When you change something this fundamental - especially at a company where product purity matters - there’s always a final boss.

In GitHub’s case, that was CEO Nat Friedman, who set a famously high bar for design and developer experience.

Thibault remembers the meeting vividly:

When we showed Nat, he was like, ‘This is helpful and it looks great.’
That was huge. You could feel the whole team relax - we’d done something that worked and that everyone could be proud of. The Cherry on top was that the experience felt natural and beautifully integrated inside GitHub’s core experience.

Thibault Imbert

This exchange gave the team validation that they were doing the right thing and approaching growth the way it needed to be in GitHub:

Building delightful experiences that fit the company culture and DevEx bar, and at the same time oriented users better on the value of the platform.

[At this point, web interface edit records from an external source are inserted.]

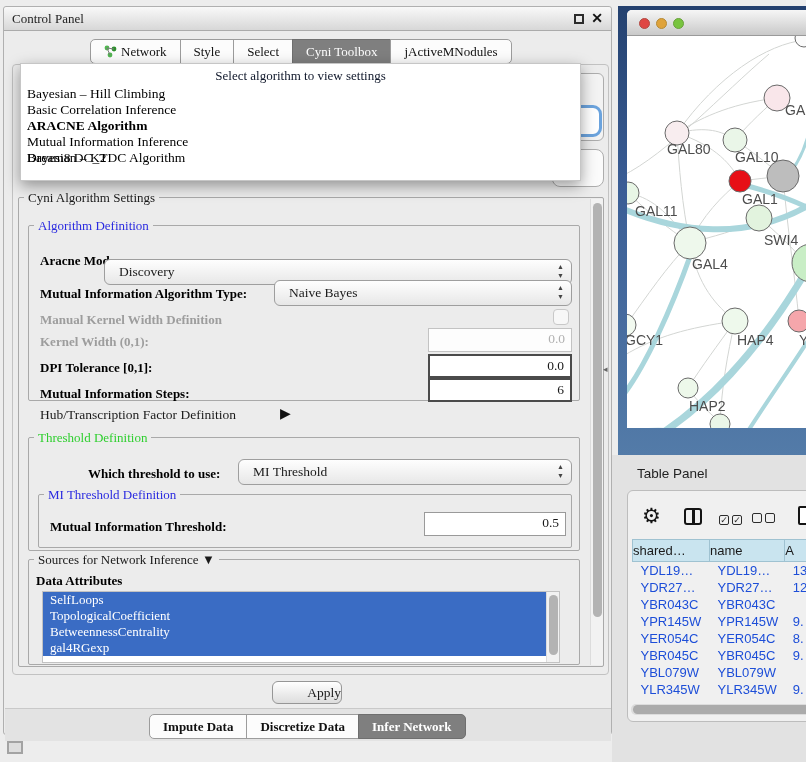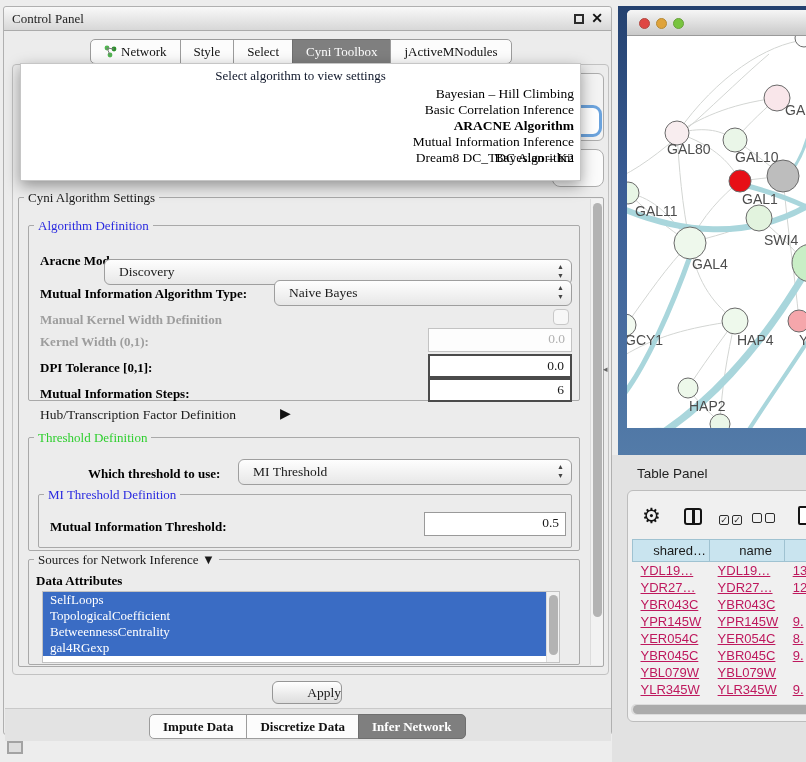--- a/index.html
+++ b/index.html
@@ -45,7 +45,7 @@
   #popup .ph { position:absolute; left:0; right:0; top:4px; text-align:center;
            color:#0f172a; font-size:13px; }
   .pop-item { position:absolute; left:6px; right:6px; height:16px; line-height:16px;
-           font-size:13.5px; color:#000; white-space:nowrap;text-align:right; }
+           font-size:13.5px; color:#000; white-space:nowrap; }
   .pop-item.b { font-weight:bold; }
 
   

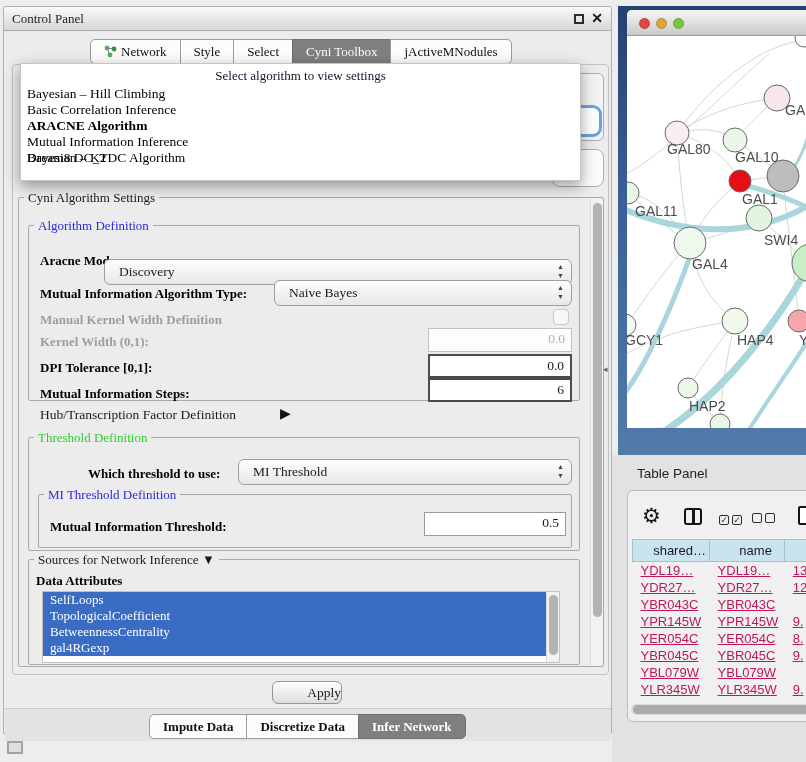--- a/index.html
+++ b/index.html
@@ -110,7 +110,7 @@
 
   table.dt { border-collapse:collapse; table-layout:fixed; font-size:13px; }
   table.dt th { background:#c9e4ef; border:1px solid #9fc2d1; font-weight:normal;
-        height:22px; text-align:center; overflow:hidden; white-space:nowrap;padding-left:17px; }
+        height:22px; text-align:left; overflow:hidden; white-space:nowrap; }
   table.dt td { height:17px; padding:0 0 0 8px; white-space:nowrap; overflow:hidden; color:#be185d;text-decoration:underline; }
   .hscroll { background:#dcdcdc; border-radius:5px; }
   .hthumb { background:#ababab; border-radius:5px; }

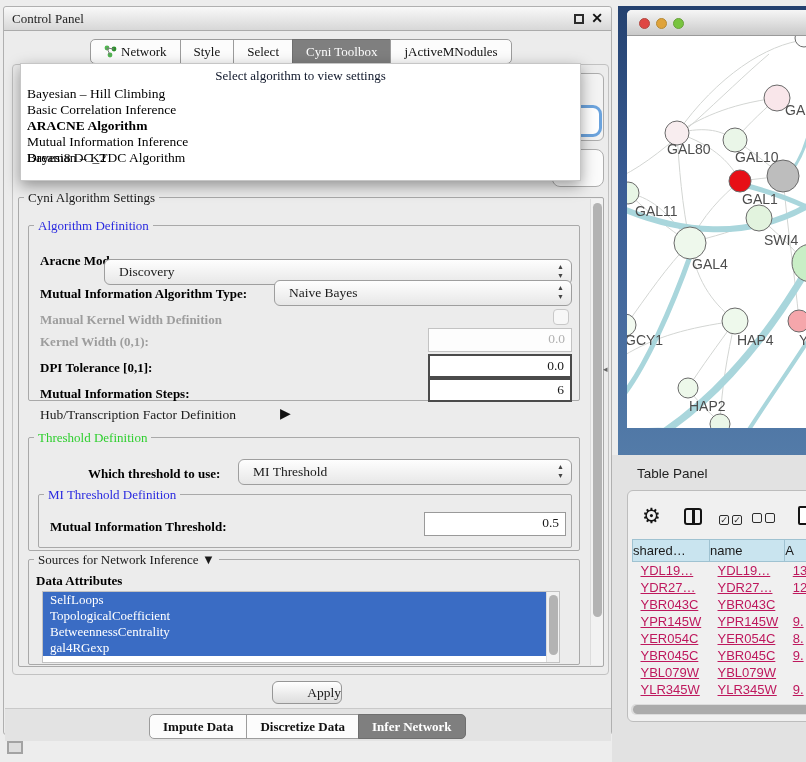--- a/index.html
+++ b/index.html
@@ -111,7 +111,7 @@
   table.dt { border-collapse:collapse; table-layout:fixed; font-size:13px; }
   table.dt th { background:#c9e4ef; border:1px solid #9fc2d1; font-weight:normal;
         height:22px; text-align:left; overflow:hidden; white-space:nowrap; }
-  table.dt td { height:17px; padding:0 0 0 8px; white-space:nowrap; overflow:hidden; color:#be185d;text-decoration:underline; }
+  table.dt td { height:17px; padding:0 0 0 8px; white-space:nowrap; overflow:hidden; color:#1d4ed8; }
   .hscroll { background:#dcdcdc; border-radius:5px; }
   .hthumb { background:#ababab; border-radius:5px; }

Practical Takeaways for Your Own Signup Flows

Here’s what this experiment proves, and how you can use it - even if you’re not GitHub:

  • Don’t Hide the Ball: If you have paid features, make them obvious. Users aren’t dumb; what they hate is feeling tricked or misled.

  • Segment by Needs, Not Price: Help users figure out what’s right for them. Don’t make them guess or search for what the plans really mean.

  • Write Like a Human: Cut the marketing jargon. Talk like a real person, ideally like one user talking to another.

  • A/B Test Everything: You don’t have to guess if something will work. Run the test, look at the numbers, and trust the data—even if it surprises you.

  • Get Leadership Buy-In: Big changes need champions. Make sure someone with real influence is rooting for your experiment.

  • Respect the Culture: Growth doesn’t have to mean betraying your product’s soul. If you do it right, it can reinforce it.

The Balance: Conversion vs. Authenticity

The most interesting part of this story isn’t the revenue.

It’s how the experiment managed to boost conversions without making the experience worse for users.

If anything, it made the product more trustworthy and easier to love.

At a lot of companies, there’s a fight between “growth people” and “product people.”

The secret here was aligning both: show users the value honestly, make it easy to pick what’s right, and you’ll win both more revenue and more loyalty.

The end result?

GitHub not only made more money - they made more developers feel seen and respected. And that’s how you build something that lasts.

The Bottom Line

If you want to drive real growth - especially in a skeptical, engineering-led culture - don’t start with tricks or FOMO.

Start with the truth.

The single most effective thing GitHub did was to show users what was actually on the table, let them decide, and trust that if the value was clear, people would step up.

One experiment, one honest flow, $1 million in ARR, and a lot of lessons for anyone willing to be clear and brave with their users.